Le gardien m’avait attendu à la porte du cimetière. Il n’y avait personne d’autre que lui.
Alors, tandis que je le saluais, une femme venue d’on ne sait d’où passa devant nous,
seule, âgée, un petit voile sur son nez, le laadjar, comme souvent les Algériennes.
Je vis à peine ses yeux mais ils pétillaient de malice. Le gardien me fit comprendre que
je devais l’aider aussi. La vieille saisit la pièce et continua à descendre vers la route
principale, celle des véhicules et de mon autocar, la Corniche.
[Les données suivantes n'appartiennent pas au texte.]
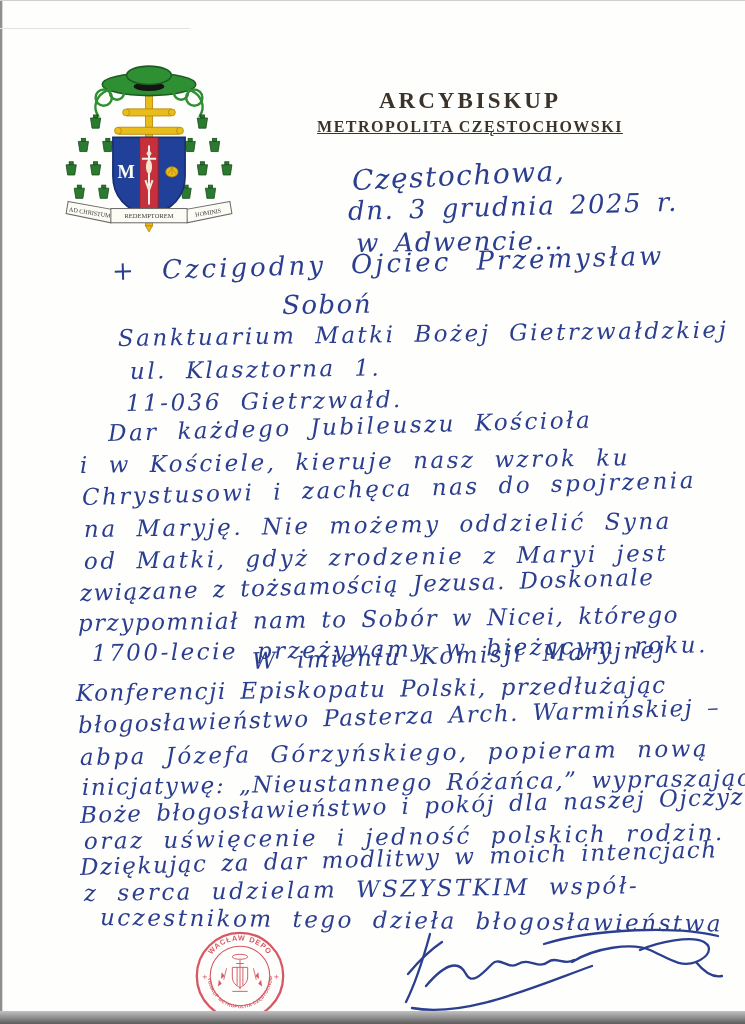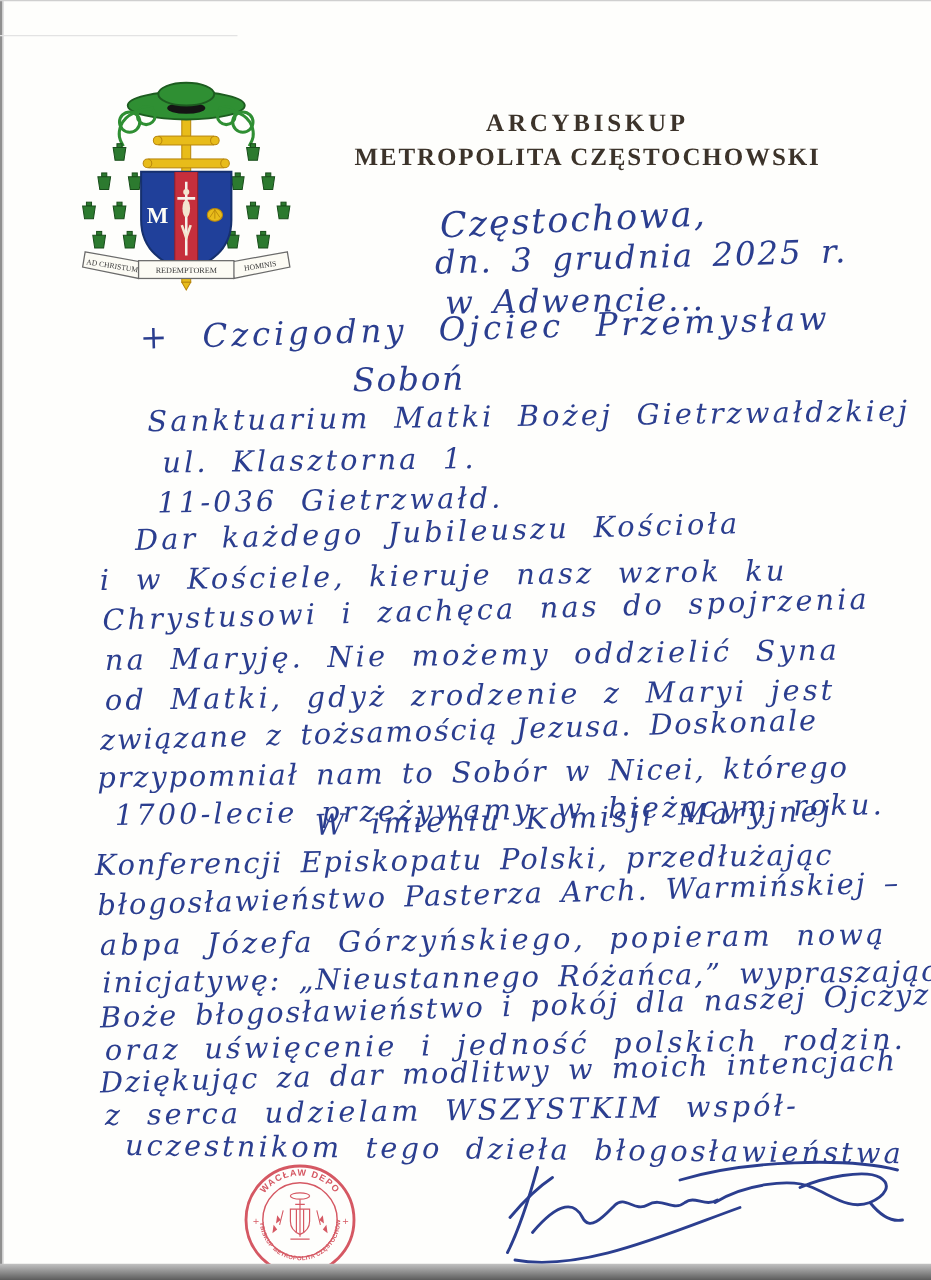--- a/index.html
+++ b/index.html
@@ -20,7 +20,7 @@
     position:absolute;left:265px;top:88px;width:410px;text-align:center;
     color:#3c332a;font-weight:bold;
   }
-  .lh-title .t1{font-size:20px;letter-spacing:3px;}
+  .lh-title .t1{font-size:23px;letter-spacing:3px;}
   .lh-title .t2{font-size:20px;letter-spacing:1.5px;margin-top:4px;white-space:nowrap;}
   
   .hw{

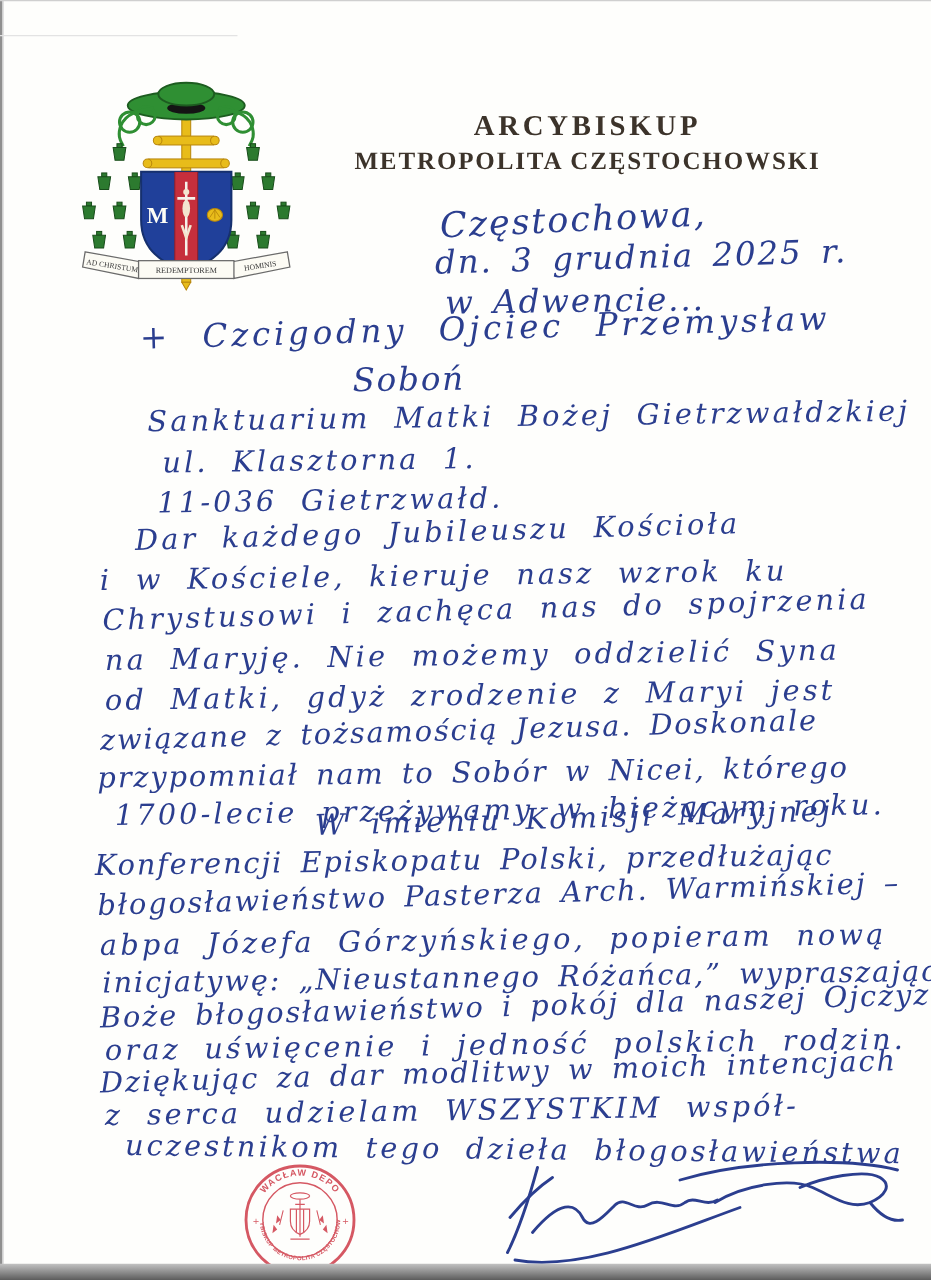--- a/index.html
+++ b/index.html
@@ -21,7 +21,7 @@
     color:#3c332a;font-weight:bold;
   }
   .lh-title .t1{font-size:23px;letter-spacing:3px;}
-  .lh-title .t2{font-size:20px;letter-spacing:1.5px;margin-top:4px;white-space:nowrap;}
+  .lh-title .t2{font-size:16px;letter-spacing:1.5px;margin-top:4px;white-space:nowrap;text-decoration:underline;}
   
   .hw{
     position:absolute;color:#2b3e8f;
Sans se retourner, elle eut
cette phrase, lancée telle quelle, dans un semblant de Français mais comme en une
langue multiple: « Que Dieu le repose ! »
►
Il y a de cela des années, je trouvais chez un bouquiniste parisien un livre que je garde
sous les yeux. Son titre est on ne peut mieux simple : Poèmes. L’éditeur est Gallimard,
le directeur de collection se nomme Albert Camus et René Char en a signé la préface.
Le recueil porte un envoi manuscrit de Jean Sénac à Jean Négroni, comédien au TNP de
Vilar et lui aussi né en Algérie. Comme à son habitude, Sénac a dessiné sous sa
signature un soleil échevelé (avec toujours cinq rayons, pas plus !). L’envoi date de
septembre 1954, mais Sénac a retouché son texte huit ans plus tard : en février 1962, il a
rectifié lui-même à la main un mauvais accord de participe passé. Curieux hasard, car à
quelques semaines près les deux dates marquent l’une le début, l’autre la fin de la guerre
d’Algérie.
Celui qui sait,
Sa vie devient un bois d’épines
Nous étions vers 1975 lorsque j’achetais le livre. Il y avait là une musique qui
d’évidence avait des tonalités du plus grand Char (« Ah! Les tyrannies bienfaisantes de
Char et d’Éluard », avait lancé le linguiste Georges Mounin à Sénac). Mais, l’histoire
était différente. Au-delà du recueil Poèmes, j'avais découvert en Jean Sénac le fier culot
d’un poète mystérieusement assassiné à Alger, qu’il avait refusé de quitter, le défi
d’assumer son homosexualité au sein d’une société qui la tait et souvent la frappe dur,
un lyrisme aux multiples sources, un enthousiasme politique à la Maïakovski…
Voilà que j'entends Sénac réciter comme à l’église le nom des Pères historiques du
Front de Libération Nationale algérien, clamant, convoquant Ben Bella, Aït Ahmed,
Boudiaf, Krim Belkacem, Khider, Didouche, Ben M’Hidi, Rabah Bitat. J’écris, dit-il,
sous l’avalanche des noms. Il écrit sa guerre, ou plutôt la leur. Il dit apporter sa pierre,
baroque et délirante avant, soudain, d’implorer le pardon : Parler de soi est comme une
indécence.
Sent-on la complexité des choses et celle de l’homme ?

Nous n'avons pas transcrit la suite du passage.